**Modification records**

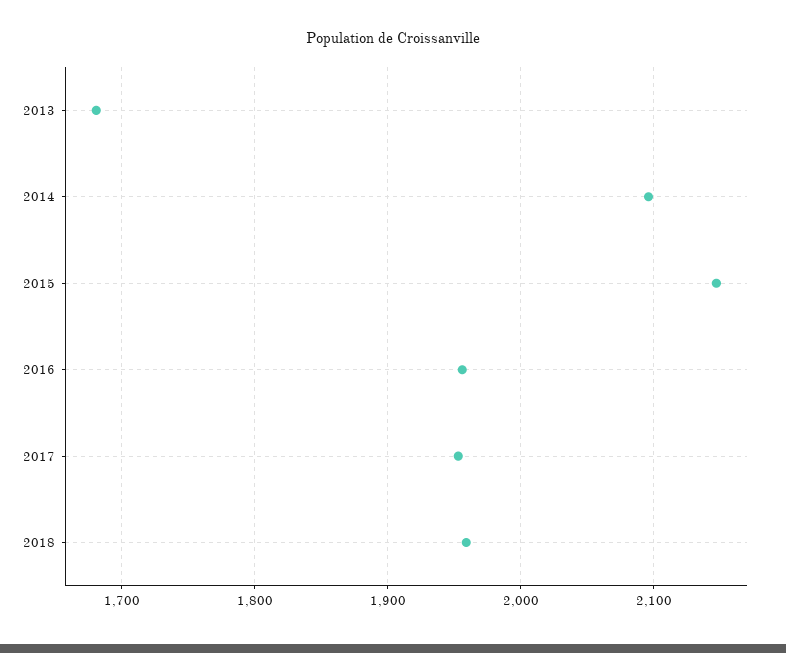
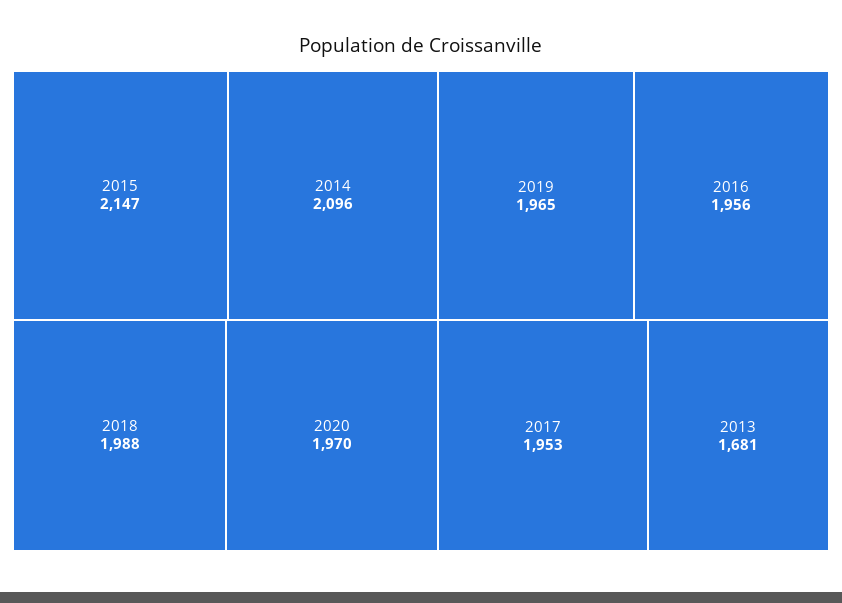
2018: 1960 -> 1988
2020: none -> 1970
2019: none -> 1965

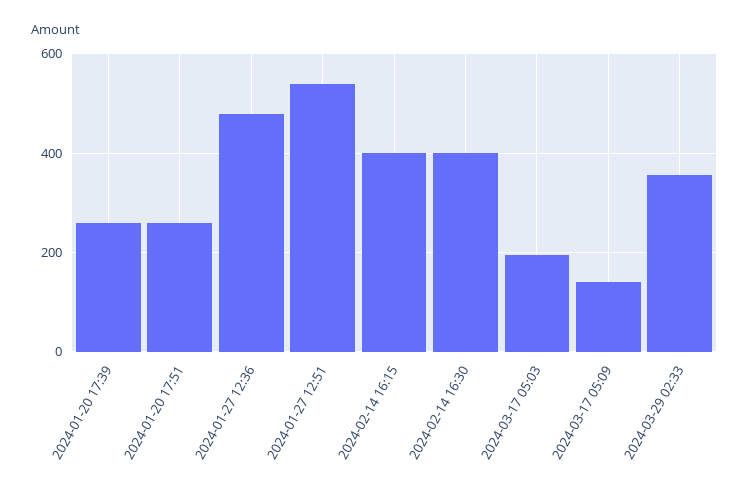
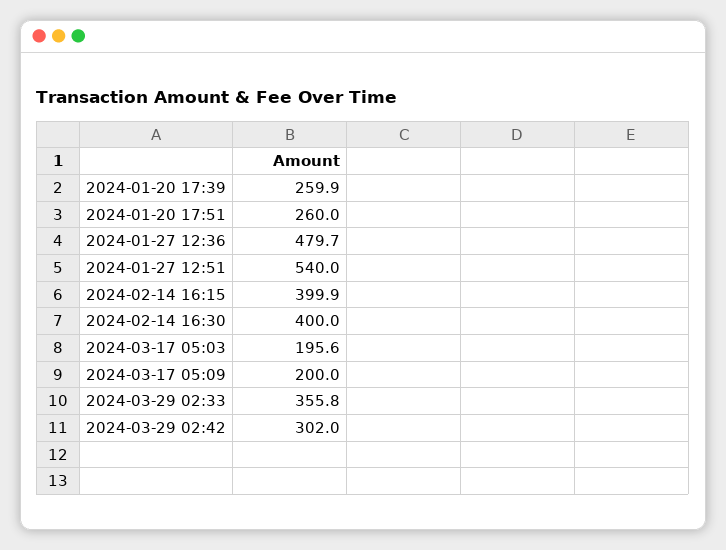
2024-03-17 05:09: 140 -> 200
2024-03-29 02:42: none -> 302

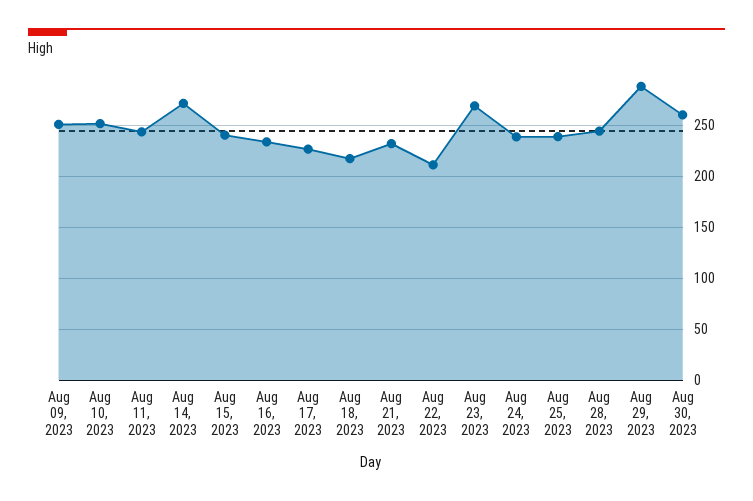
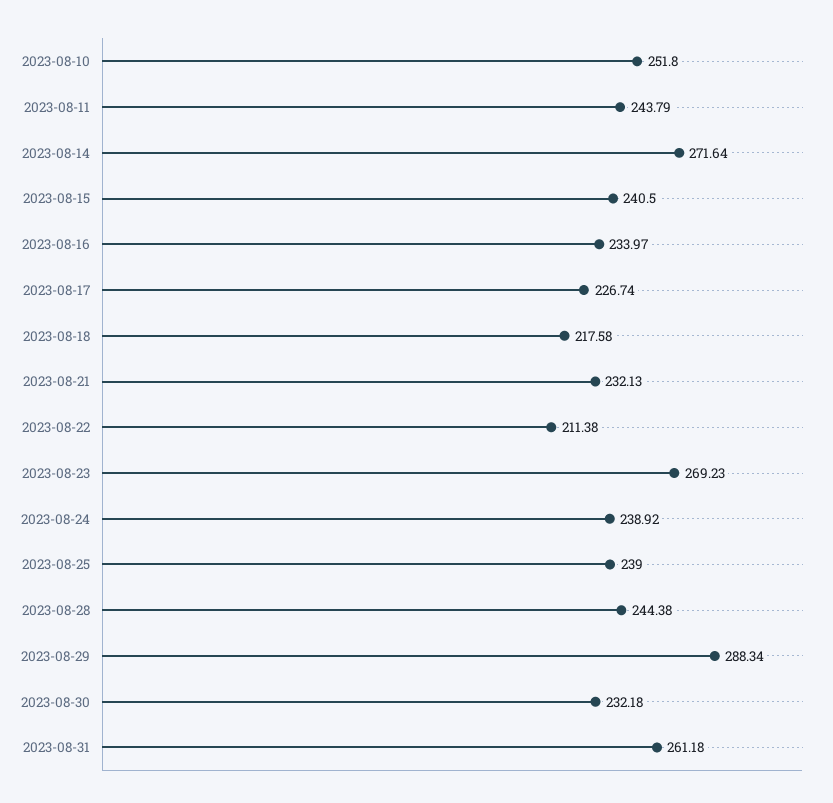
Aug 09, 2023: 250 -> none
Aug 30, 2023: 260 -> 232.18
2023-08-31: none -> 261.18

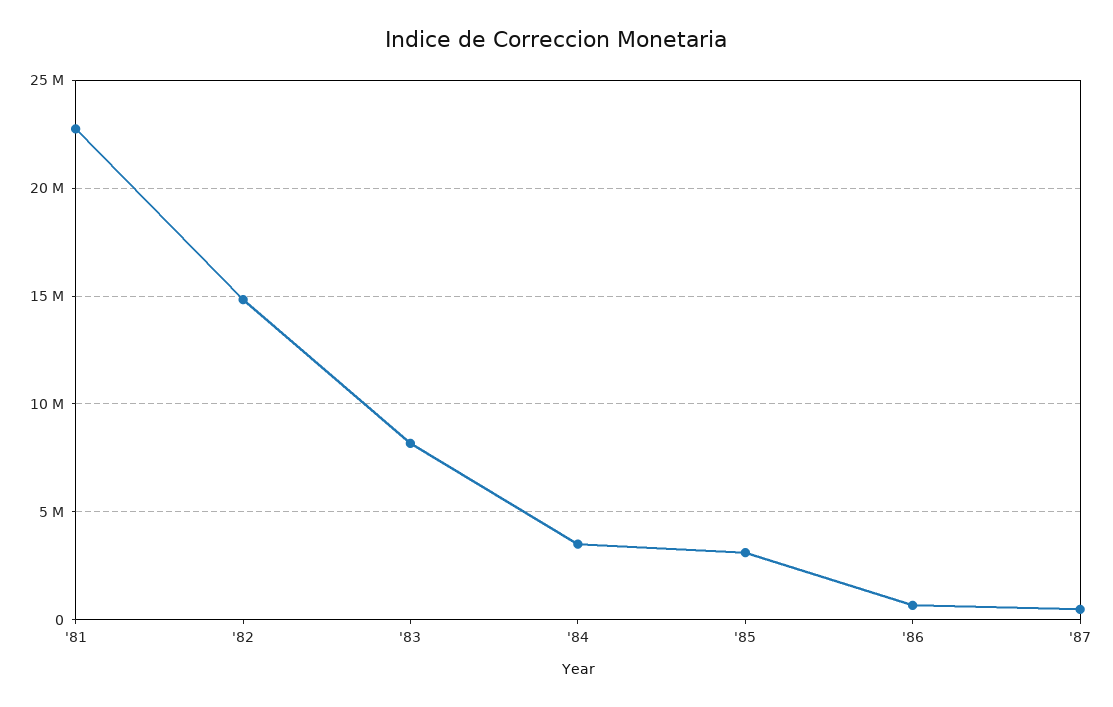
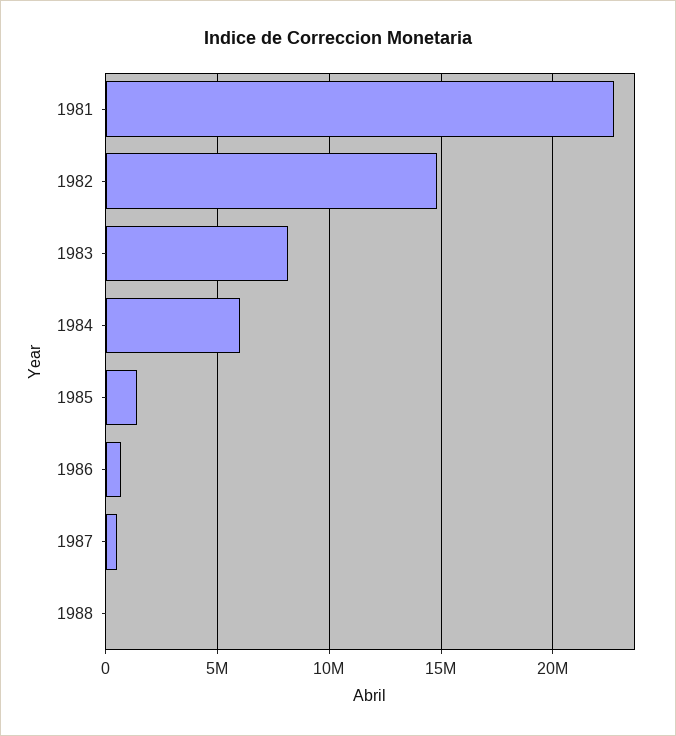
'84: 3500000 -> 6000000
'85: 3000000 -> 1500000
1988: none -> 0

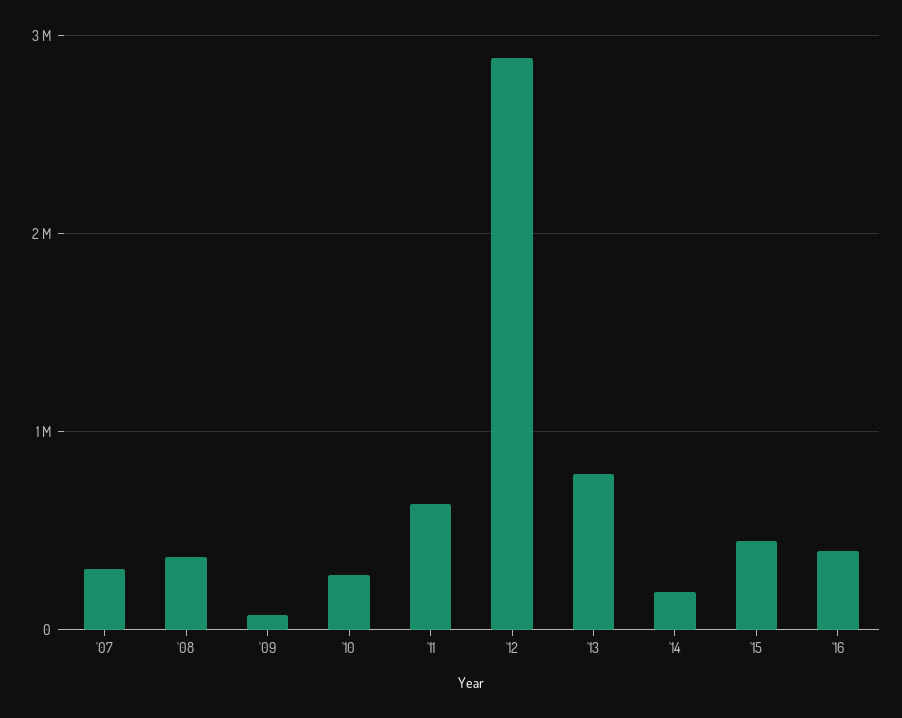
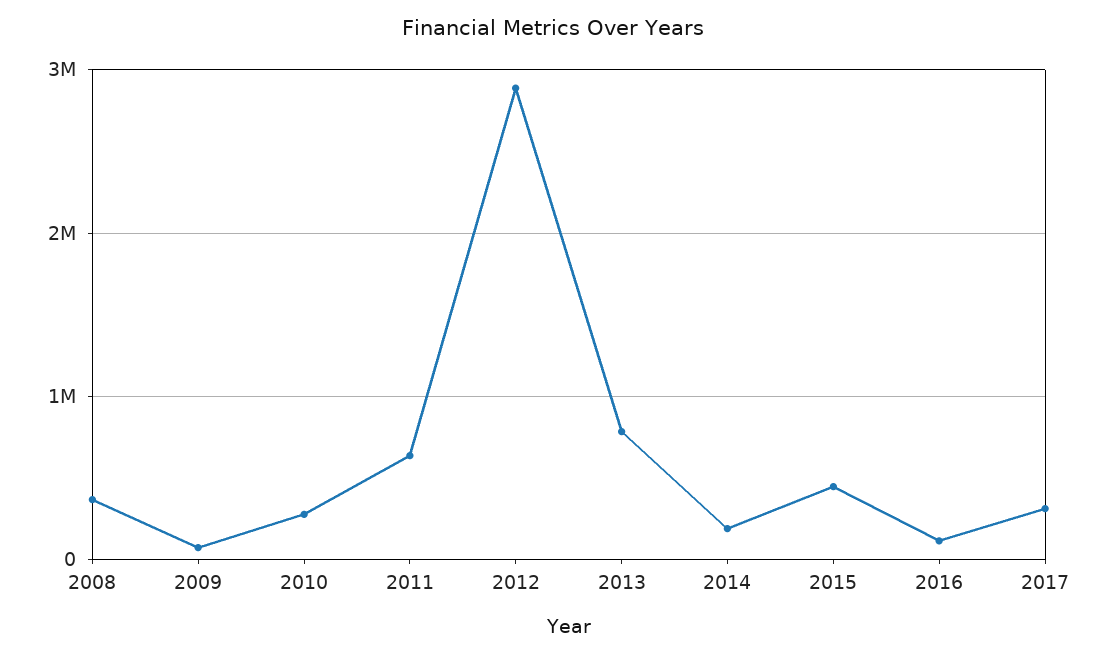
'07: 300000 -> none
'16: 400000 -> 100000
2017: none -> 300000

**Requirement**
Print the records above verbatim, pictures excluded.

**Reply**
2018: 1960 -> 1988
2020: none -> 1970
2019: none -> 1965

2024-03-17 05:09: 140 -> 200
2024-03-29 02:42: none -> 302

Aug 09, 2023: 250 -> none
Aug 30, 2023: 260 -> 232.18
2023-08-31: none -> 261.18

'84: 3500000 -> 6000000
'85: 3000000 -> 1500000
1988: none -> 0

'07: 300000 -> none
'16: 400000 -> 100000
2017: none -> 300000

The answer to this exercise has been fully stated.